Nunca mais

Presidente da CUT descarta ‘aventura autoritária’. Centrais reafirmam Estado de direito

Para dirigente, golpe seria saída “ao gosto” de Bolsonaro, mas ele não vê possibilidade de as Forças Armadas aderirem

Antonio Cruz/Agência Brasil
Manifestação no Congresso, anos atrás, homenageia mortos e desaparecidos durante a ditadura: memória

São Paulo – Golpe não é “hipótese disponíveis aos devaneios do presidente Jair Bolsonaro”, diz o presidente da CUT, Sérgio Nobre, que aponta um “momento de desespero” do chefe do Executivo. Em artigo, ele comenta a saída dos chefes militares, sem ver risco de golpe. “Tenho certeza de que seria uma saída muito ao gosto do presidente, mas não vejo nenhuma possibilidade de as Forças Armadas embarcarem em uma aventura autoritária”, afirma.

“Bolsonaro caminha para um fracasso retumbante e, por isso, se vale de soluções radicais para salvar, minimamente, a sua já medíocre biografia”, diz ainda Sérgio Nobre no texto. “Qualquer governante um pouco mais lúcido perceberia que não há saída para o Brasil sem, primeiro, dar solução para a pandemia, como condição para, na sequência, enfrentar o desemprego e retomar o crescimento econômico.”

Fantasmas e fracasso

Para o dirigente, Bolsonaro “prefere criar seus fantasmas e governar tentando enfrentá-los”. Com isso, acrescenta, tenta esconder o fracasso da política econômica. “Que é pilotada por um ministro ultraliberal, querido dos mercados, que prometeu crescimento e modernidade aos empresários, reformou, privatizou, mas cujo ‘projeto econômico’ não resistiu ao primeiro confronto com a realidade”, comenta Sérgio.

O resultado é desastroso, lamenta. “O brasileiro hoje é mais pobre do que na década passada, o Brasil enfrenta recessão, recorde de desemprego, desindustrialização, fuga de investimentos e o retrocesso do aumento da pobreza extrema e da miséria, que haviam sido superados.”
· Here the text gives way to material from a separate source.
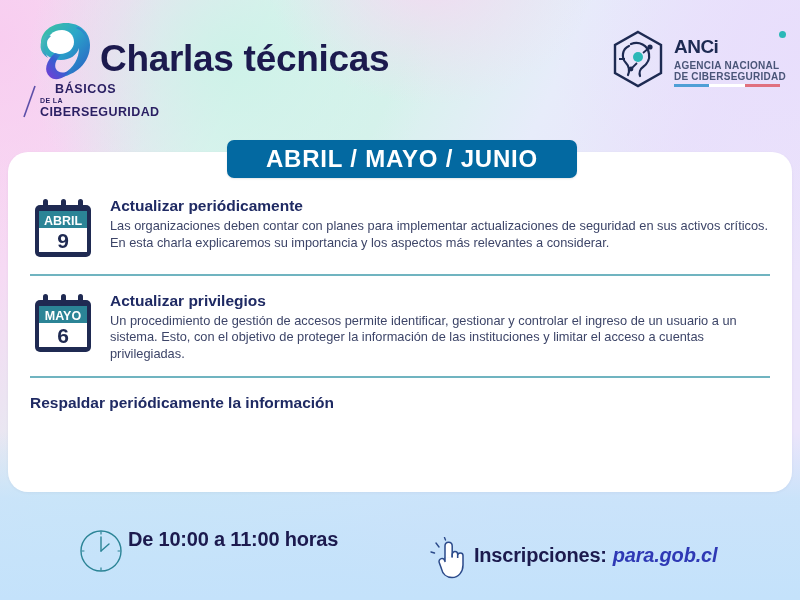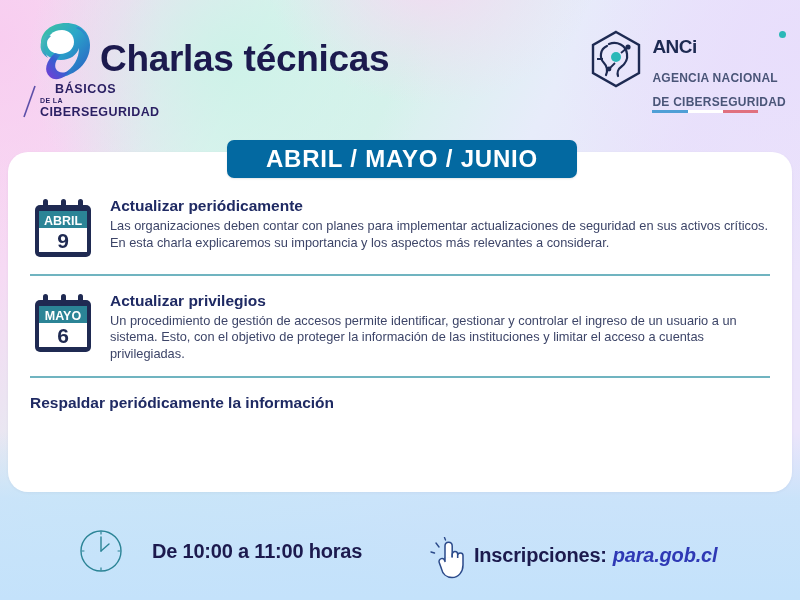"AGENCIA NACIONAL" .anci-sub { font-size: 12px -> 10px; margin-top: 14px -> 1px }
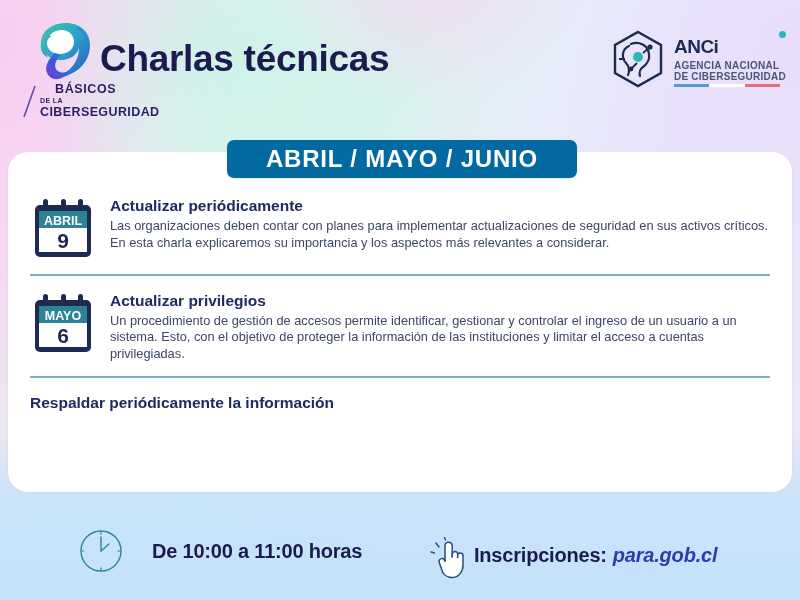"De 10:00 a 11:00 horas" .foot-time { align-items: center -> none; gap: 28px -> 4px }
Ele afirma ainda que não há comparação entre as instituições que comandavam o país em 1964 e as atuais. Dessa forma, para o sindicalista, “elas amadureceram e hoje compõem nossa democracia, incluindo aí as Forças Armadas”.

Repúdio à desestabilização

Presidentes de outras quatro centrais divulgaram nota em defesa da democracia. “Repudiamos toda e qualquer tentativa de instrumentalizar as Forças Armadas, como aquelas que se dedicam a chantagear e desestabilizar as instituições republicanas, como o Supremo Tribunal Federal, o Congresso Nacional e os governadores”, afirmam. A nota é assinada por Miguel Torres (Força Sindical), Ricardo Patah (UGT), José Reginaldo Inácio (Nova Central) e Antonio Neto (CSB).

Os dirigentes lembram que as Forças Armadas servem ao Estado, à Constituição e ao povo. “O Estado Democrático de Direito deve ser protegido, fortalecido, aprimorado e assegurado dia após dia. Ditadura nunca mais!”, acrescentam. Eles também citam o nível recorde de desemprego e a crise sanitária. E reivindicam universalização da vacina e auxílio emergencial de R$ 600.

Período histórico sombrio


Neste “aniversário” do golpe de 1964, a Oxfam Brasil também se manifestou afirmando que naquele momento o país entrou em um dos “mais sombrios” períodos históricos. “É importante não esquecer as muitas atrocidades e atos contra a democracia que o país viveu durante longos 21 anos”, diz a organização.

“É inadmissível que setores da sociedade, do governo federal e instituições públicas celebrem o golpe militar, desprezando os princípios e valores consagrados na Constituição de 1988, incluindo compromissos inequívocos com a democracia, os direitos humanos, a proteção da vida, a justiça e a equidade social”, afirma ainda a Oxfam. “Esta data deve ser um momento de homenagem aos mortos e desaparecidos políticos, de lembrança dos crimes e injustiças do passado, do autoritarismo e das muitas barbáries cometidas.”

“Milagre” para poucos

A ONG lembra ainda que o chamado “milagre econômico”, período de crescimento do país, não foi para todos. O salário mínimo, por exemplo, perdeu valor, e salários foram achatados.

“Além disso, o Brasil vive o desafio de ter se acomodado com uma democracia que permite a exclusão da maioria de sua população. Uma democracia que não respeita os preceitos da nossa Constituição Cidadã; uma democracia baseada em estruturas racistas e patriarcais que alimentam e aprofundam as desigualdades gritantes no país.”